• [SUPPLIED INFORMATION]:

=======

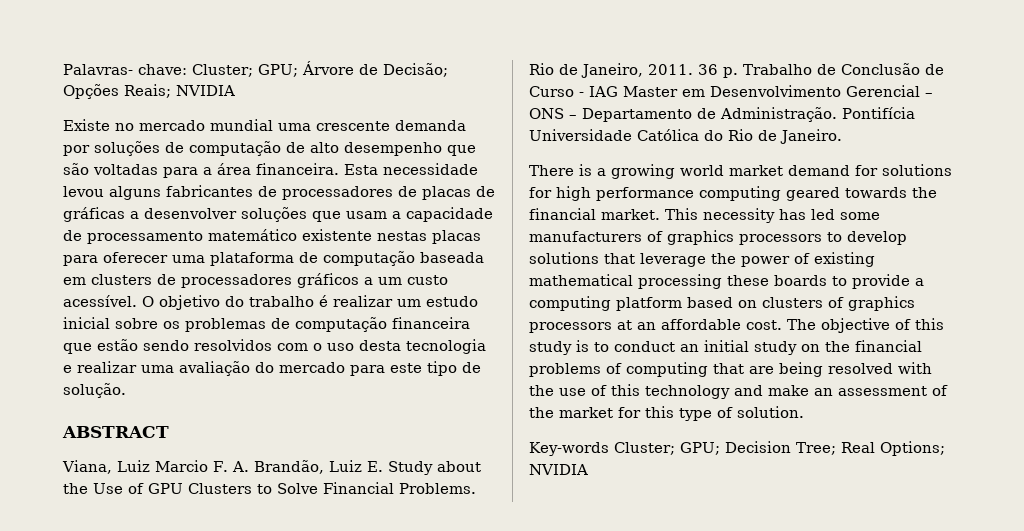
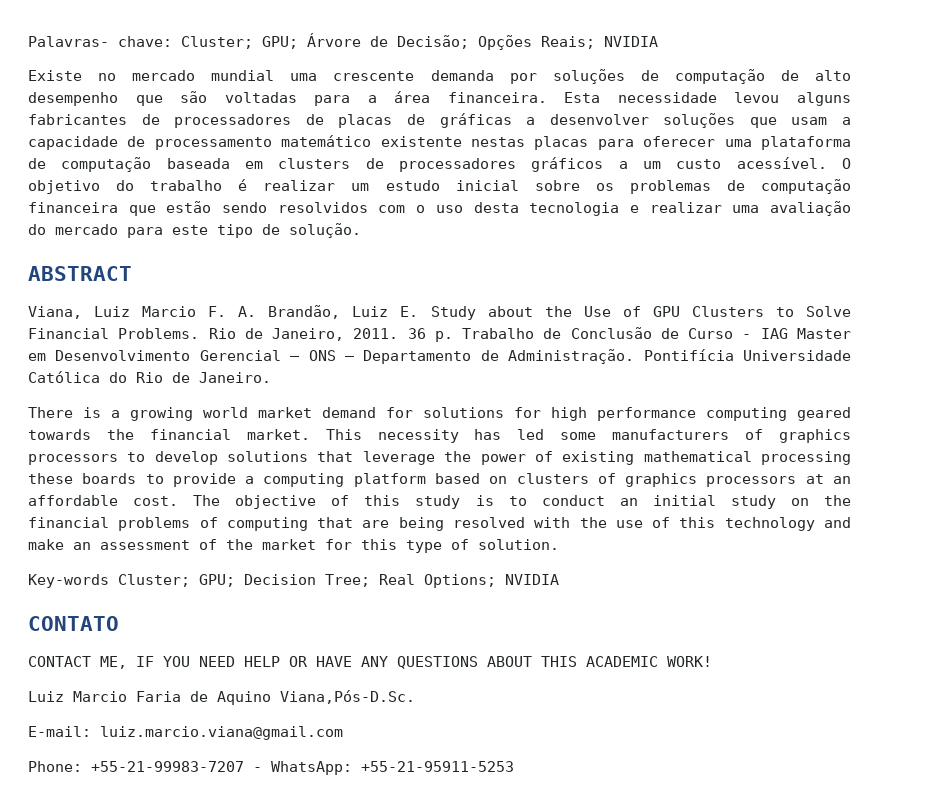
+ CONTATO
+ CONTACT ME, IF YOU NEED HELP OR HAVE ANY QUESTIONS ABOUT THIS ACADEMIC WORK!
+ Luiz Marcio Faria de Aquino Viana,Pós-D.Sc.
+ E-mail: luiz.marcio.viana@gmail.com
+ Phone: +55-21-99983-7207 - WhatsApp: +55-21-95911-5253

=======

• [EXERCISE PROMPT]:
From the line containing "de Aquino Viana,Pós-D.Sc." down to the last line of the listing above, give every line again exactly, and add nothing.

• [WRITTEN SOLUTION]:
+ Luiz Marcio Faria de Aquino Viana,Pós-D.Sc.
+ E-mail: luiz.marcio.viana@gmail.com
+ Phone: +55-21-99983-7207 - WhatsApp: +55-21-95911-5253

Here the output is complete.